◆ THE TASK ◆
Transcribe exactly the line containing "If you find" and every line after it, through the end of the records below.

◆ RECORDS SHOWN ◆
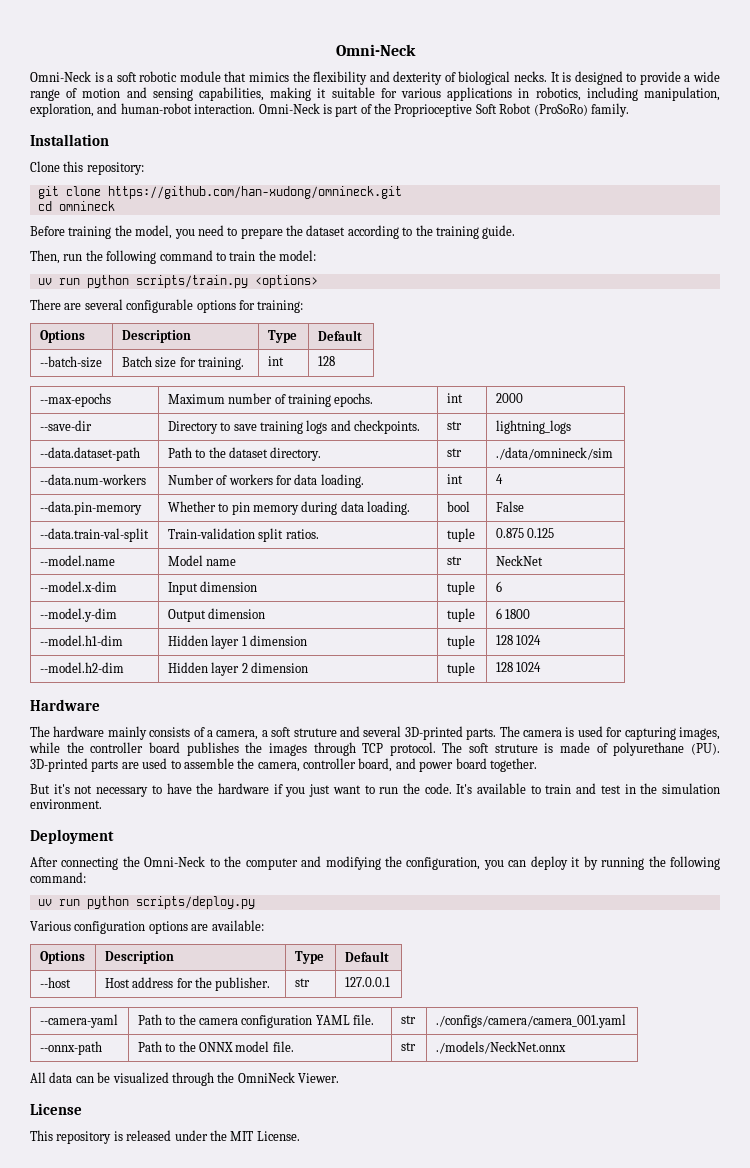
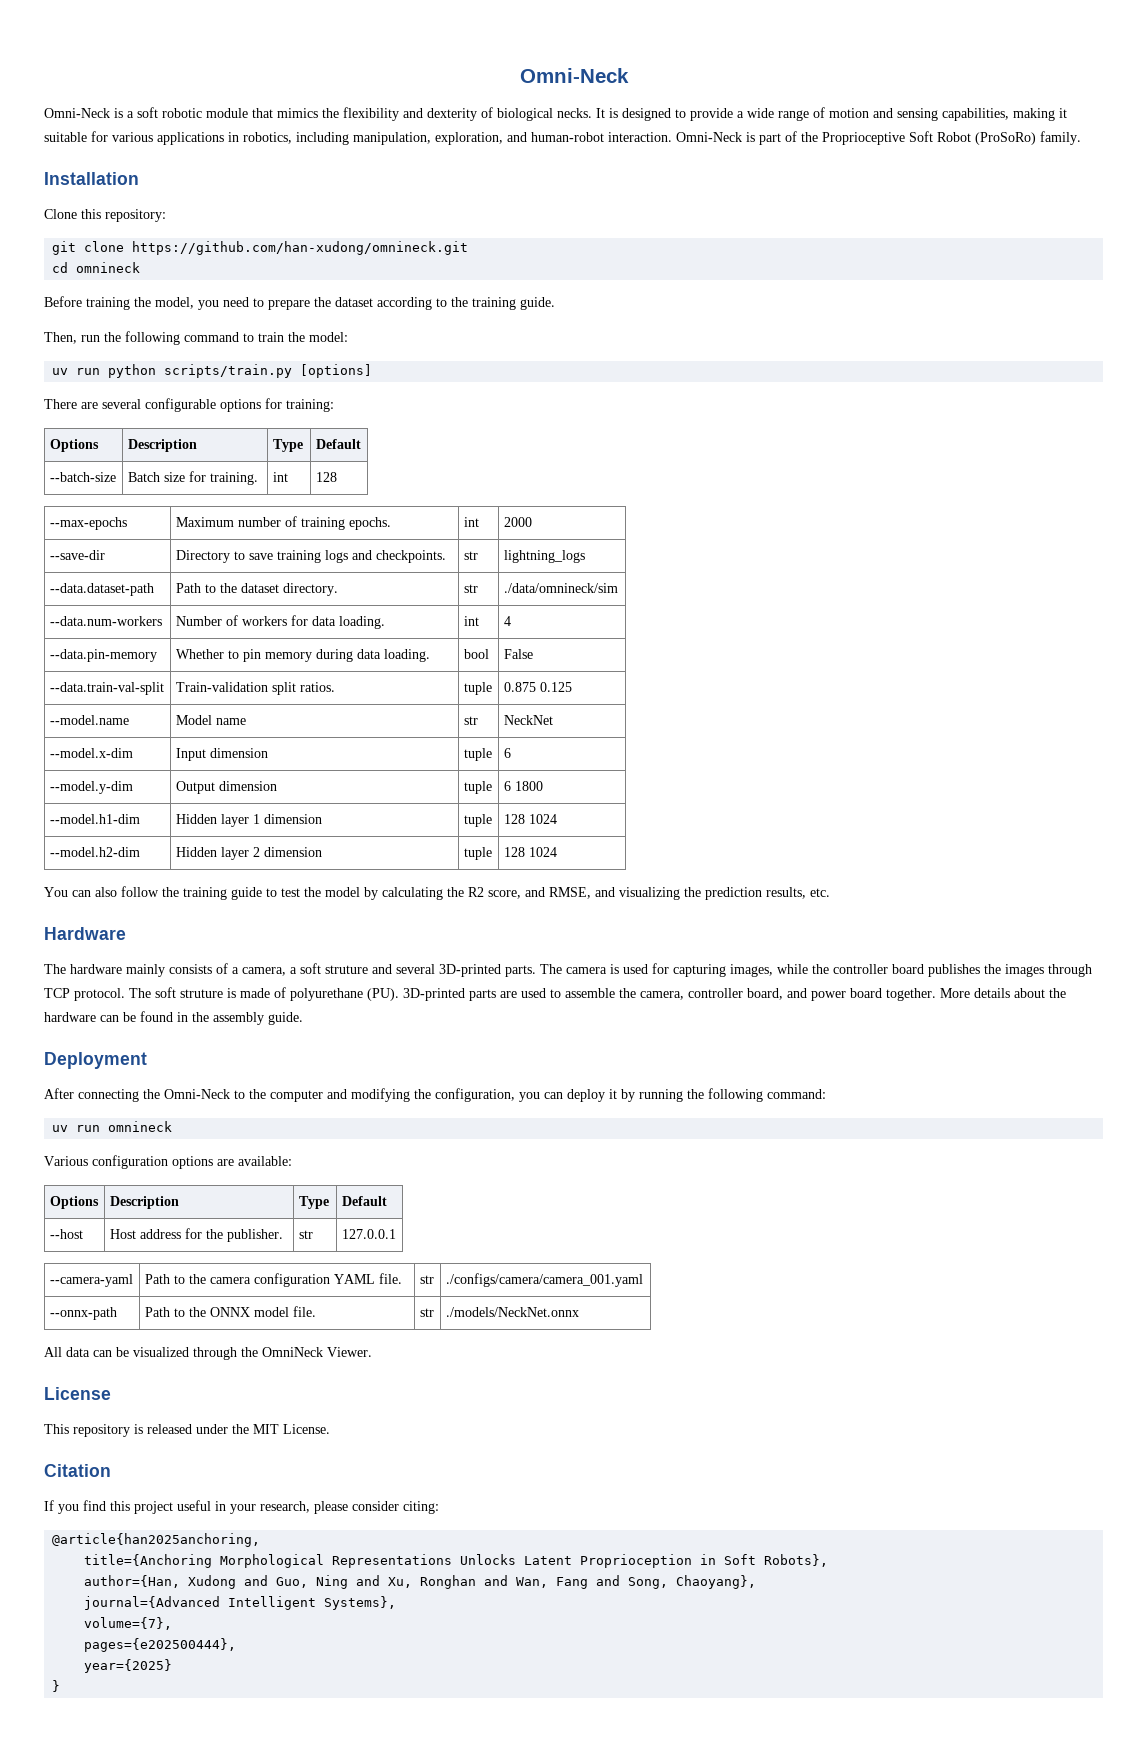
- uv run python scripts/train.py <options>
+ uv run python scripts/train.py [options]
+ You can also follow the training guide to test the model by calculating the R2 score, and RMSE, and visualizing the prediction results, etc.
- The soft struture is made of polyurethane (PU). 3D-printed parts are used to assemble the camera, controller board, and power board together.
- But it's not necessary to have the hardware if you just want to run the code. It's available to train and test in the simulation environment.
+ The soft struture is made of polyurethane (PU). 3D-printed parts are used to assemble the camera, controller board, and power board together. More details about the hardware can be found in the assembly guide.
- uv run python scripts/deploy.py
+ uv run omnineck
+ Citation
+ If you find this project useful in your research, please consider citing:
+ @article{han2025anchoring,
+ title={Anchoring Morphological Representations Unlocks Latent Proprioception in Soft Robots},
+ author={Han, Xudong and Guo, Ning and Xu, Ronghan and Wan, Fang and Song, Chaoyang},
+ journal={Advanced Intelligent Systems},
+ volume={7},
+ pages={e202500444},
+ year={2025}
+ }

◆ YOUR RESPONSE ◆
+ If you find this project useful in your research, please consider citing:
+ @article{han2025anchoring,
+ title={Anchoring Morphological Representations Unlocks Latent Proprioception in Soft Robots},
+ author={Han, Xudong and Guo, Ning and Xu, Ronghan and Wan, Fang and Song, Chaoyang},
+ journal={Advanced Intelligent Systems},
+ volume={7},
+ pages={e202500444},
+ year={2025}
+ }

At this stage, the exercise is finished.